**WHAT YOU HAVE TO DO**: Reproduce exactly the lines from the one that holds "13:00: 735 -> 733" through the last line of the entries, both ends included, but not the pictures.

(Image comparison data)
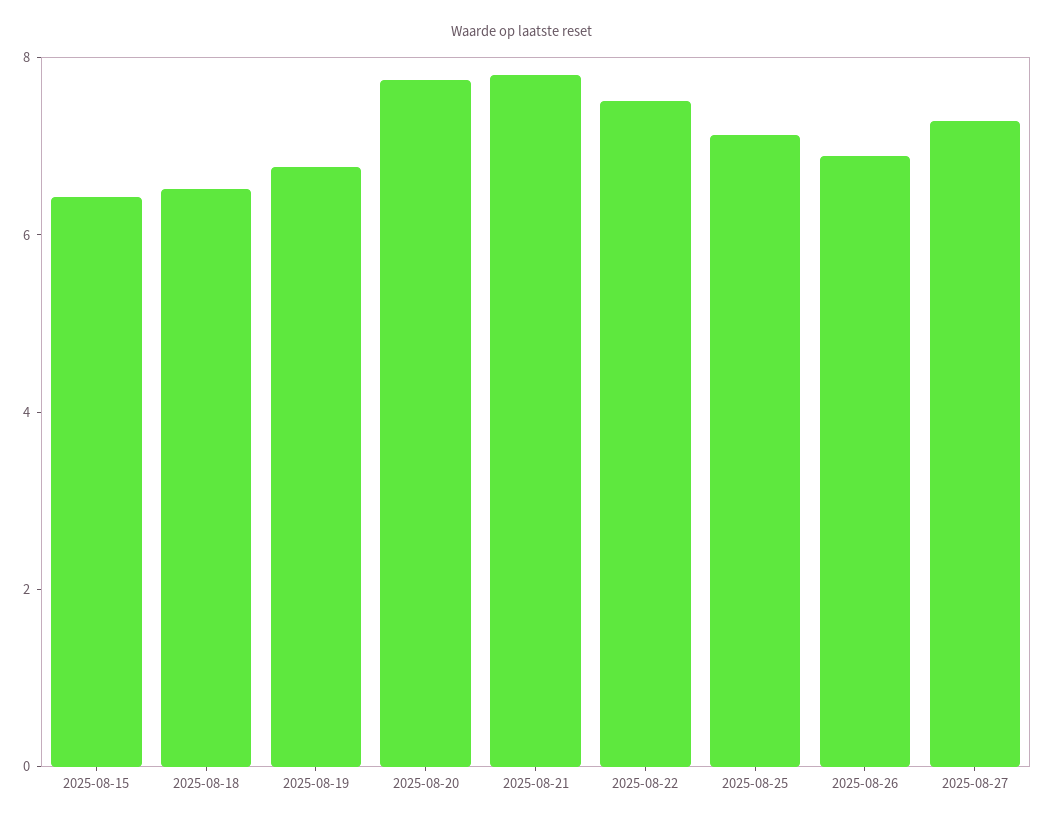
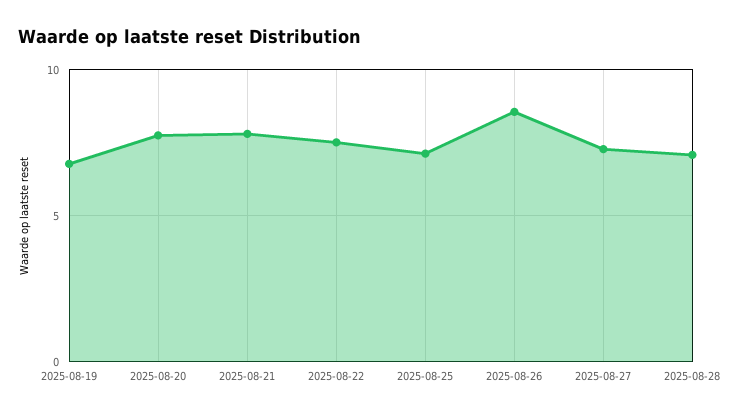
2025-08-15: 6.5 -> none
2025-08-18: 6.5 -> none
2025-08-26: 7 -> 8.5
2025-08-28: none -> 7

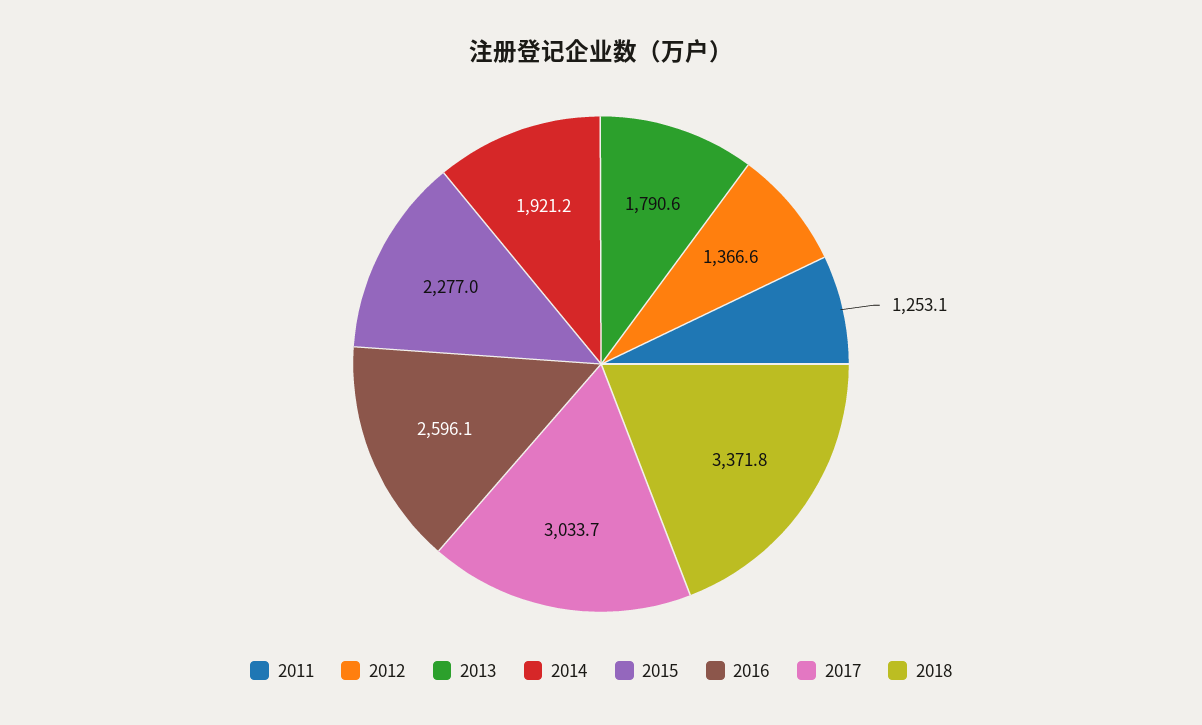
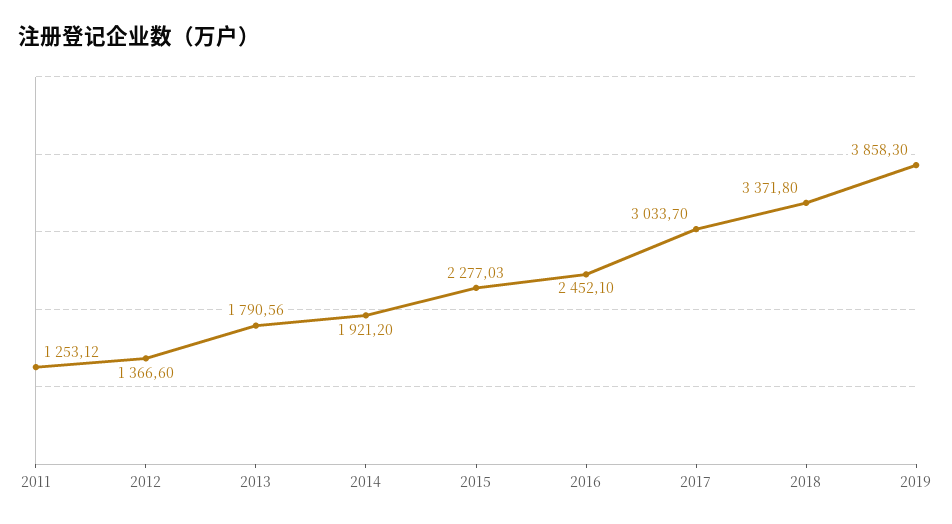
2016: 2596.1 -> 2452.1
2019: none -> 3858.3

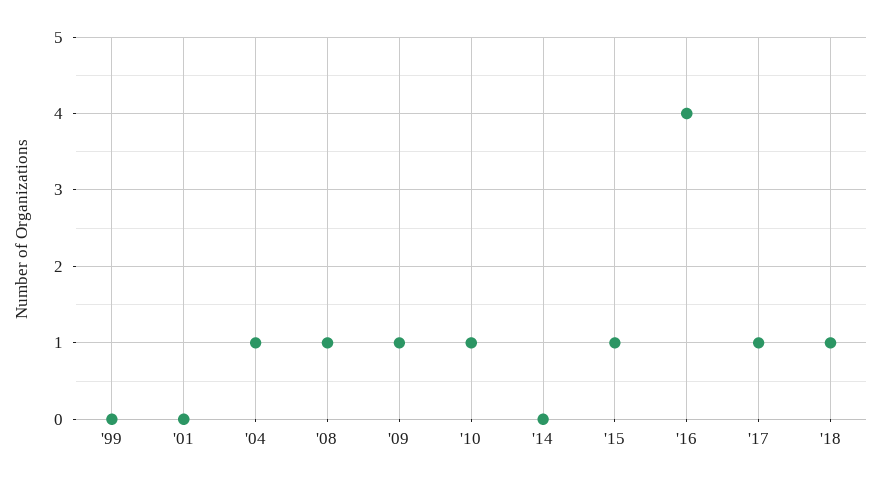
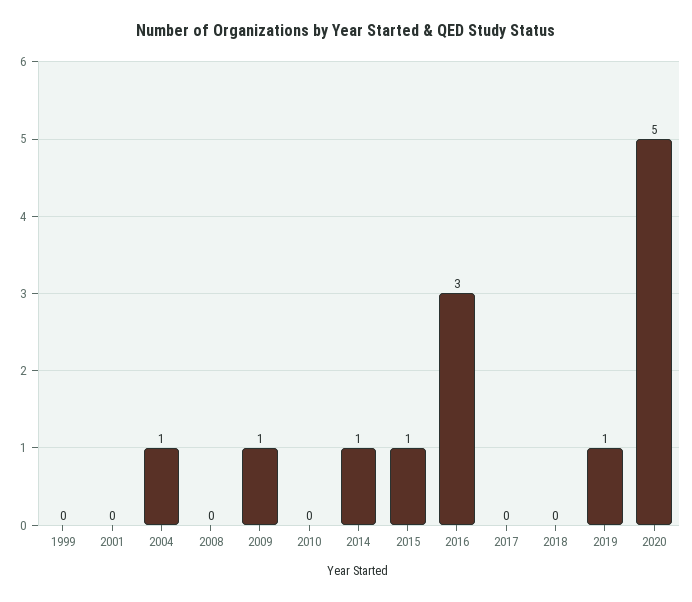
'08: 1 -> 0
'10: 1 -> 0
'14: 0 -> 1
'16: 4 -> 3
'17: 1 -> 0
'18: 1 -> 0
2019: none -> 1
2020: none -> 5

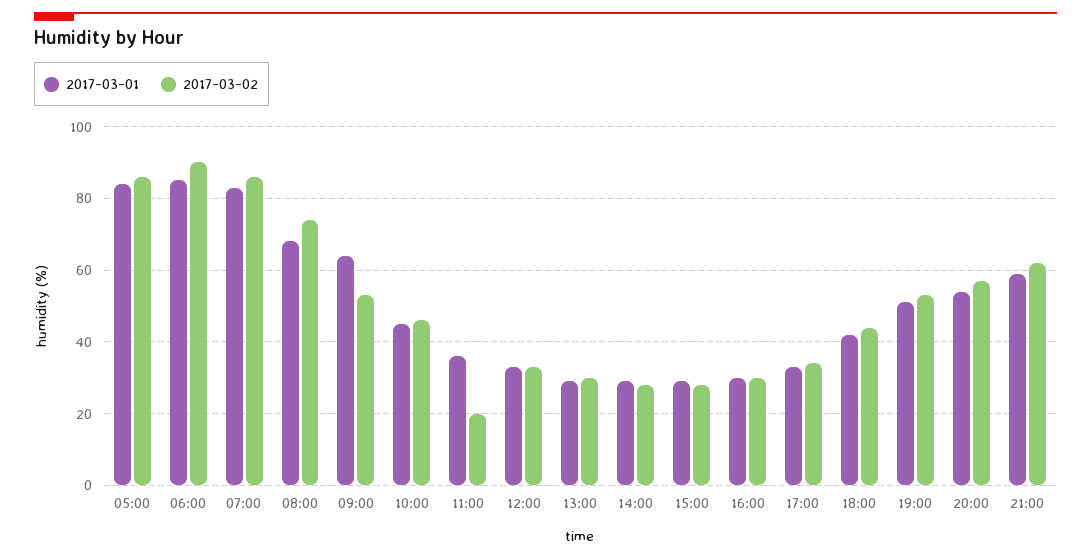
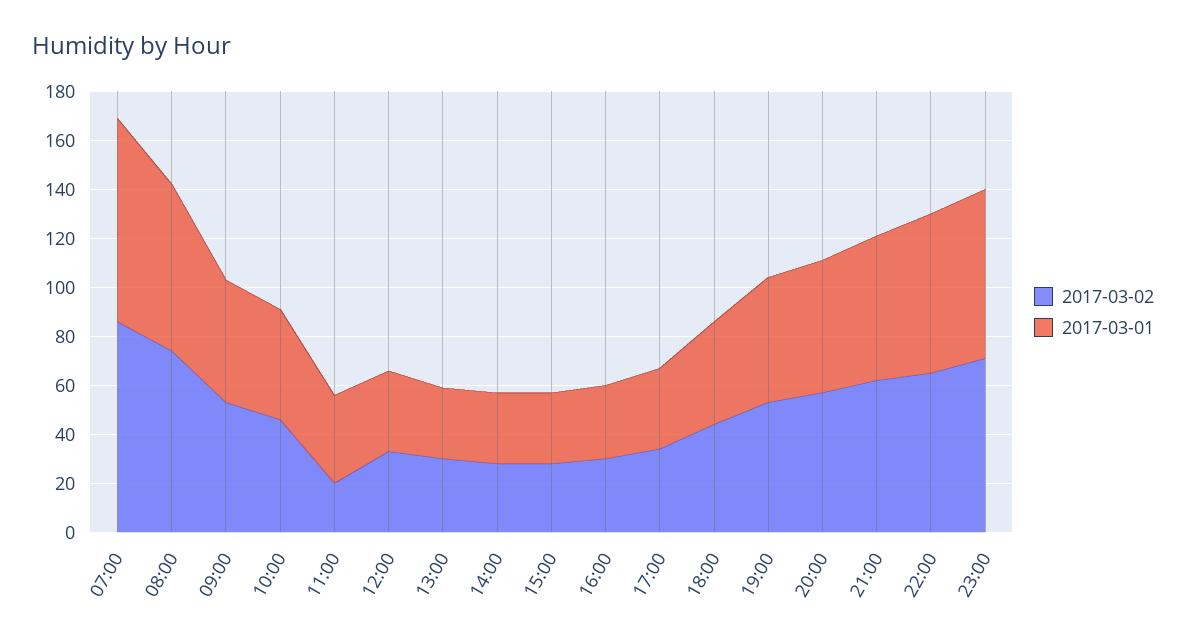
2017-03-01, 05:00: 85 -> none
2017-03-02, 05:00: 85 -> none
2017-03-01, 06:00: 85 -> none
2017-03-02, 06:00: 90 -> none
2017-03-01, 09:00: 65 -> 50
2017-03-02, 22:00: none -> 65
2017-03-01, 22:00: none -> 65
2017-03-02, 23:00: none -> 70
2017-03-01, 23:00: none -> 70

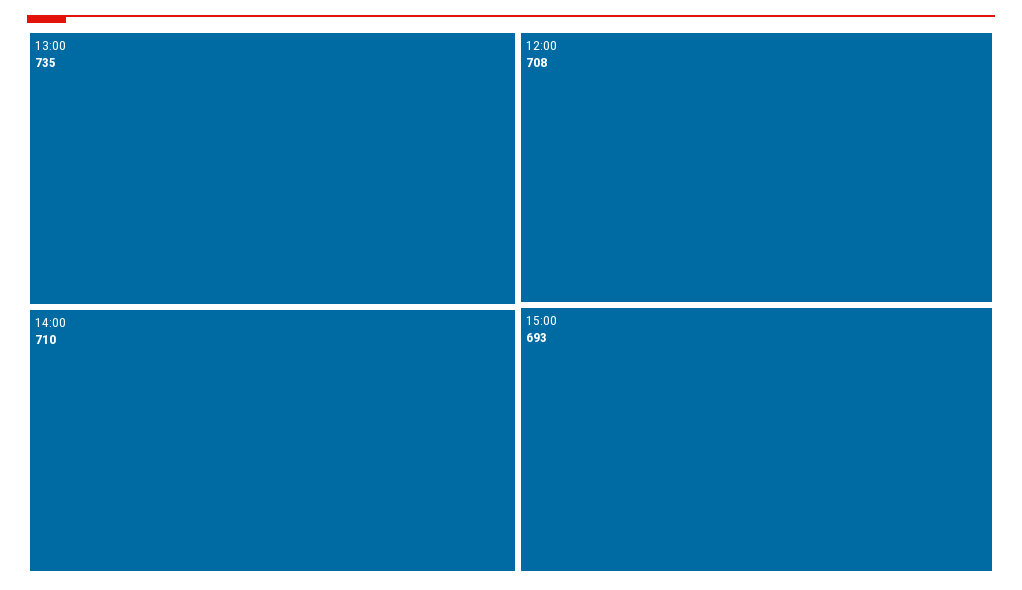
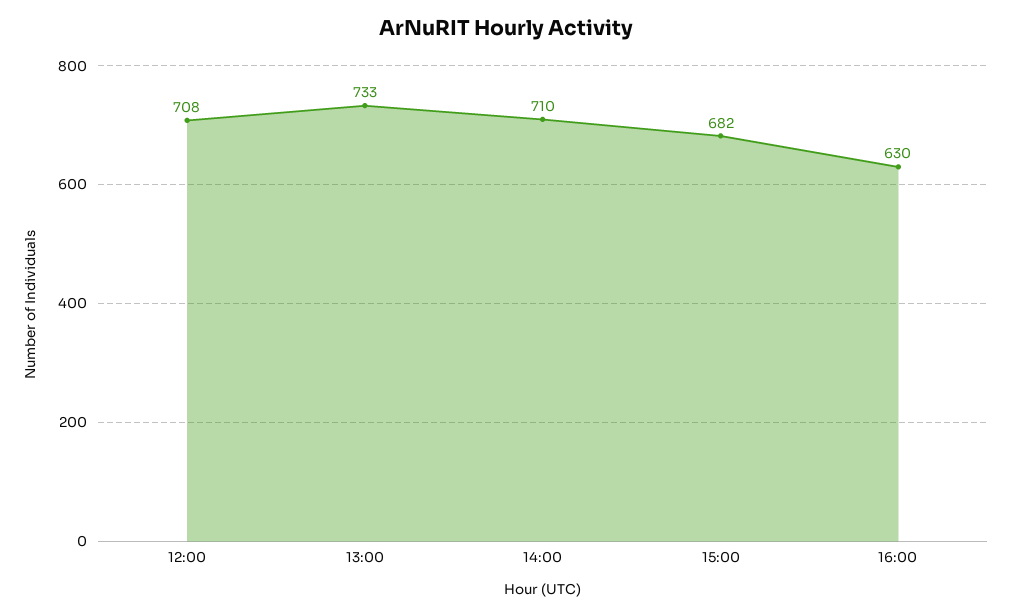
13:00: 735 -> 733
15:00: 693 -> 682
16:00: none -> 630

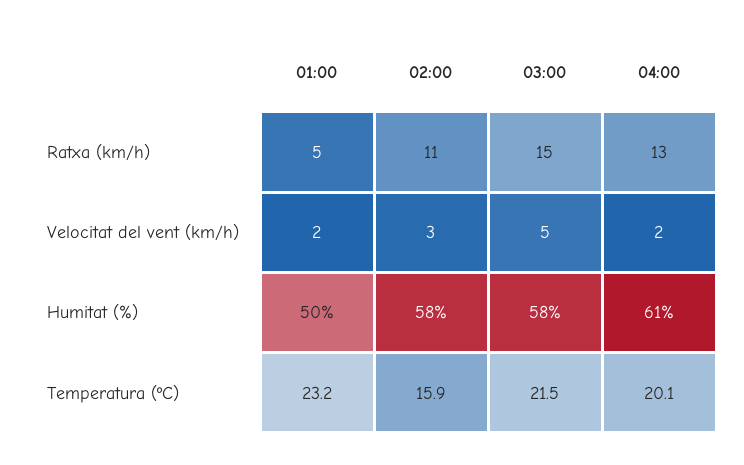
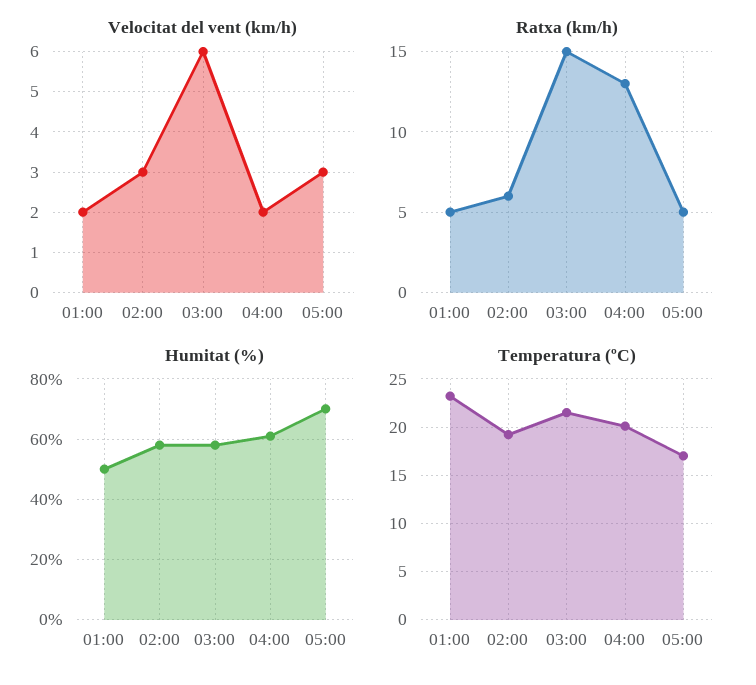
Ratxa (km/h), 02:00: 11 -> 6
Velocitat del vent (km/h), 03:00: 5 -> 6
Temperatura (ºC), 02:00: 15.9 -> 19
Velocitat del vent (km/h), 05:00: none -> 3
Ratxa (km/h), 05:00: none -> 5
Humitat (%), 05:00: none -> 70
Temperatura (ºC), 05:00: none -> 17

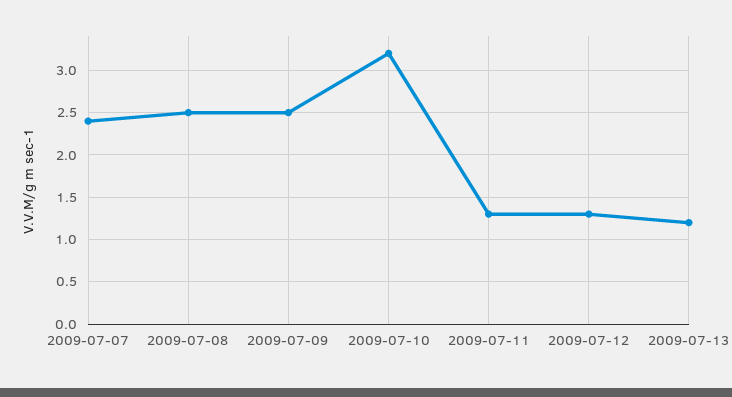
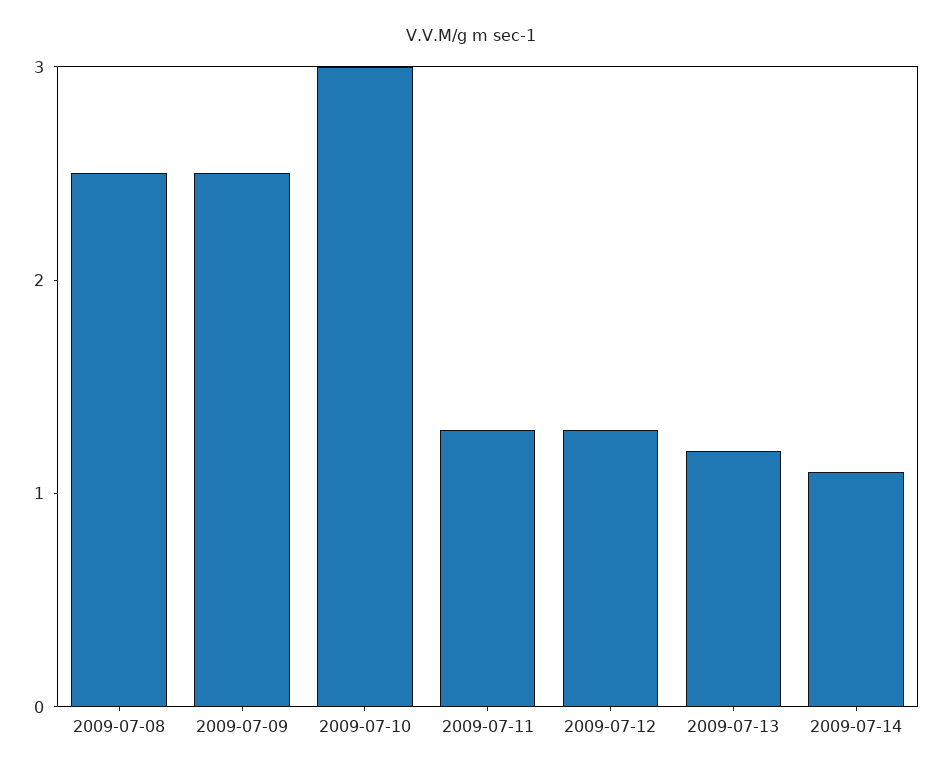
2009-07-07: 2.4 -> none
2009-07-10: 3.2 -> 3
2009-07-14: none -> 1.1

**RESPONSE TO THE TASK**:
13:00: 735 -> 733
15:00: 693 -> 682
16:00: none -> 630

Ratxa (km/h), 02:00: 11 -> 6
Velocitat del vent (km/h), 03:00: 5 -> 6
Temperatura (ºC), 02:00: 15.9 -> 19
Velocitat del vent (km/h), 05:00: none -> 3
Ratxa (km/h), 05:00: none -> 5
Humitat (%), 05:00: none -> 70
Temperatura (ºC), 05:00: none -> 17

2009-07-07: 2.4 -> none
2009-07-10: 3.2 -> 3
2009-07-14: none -> 1.1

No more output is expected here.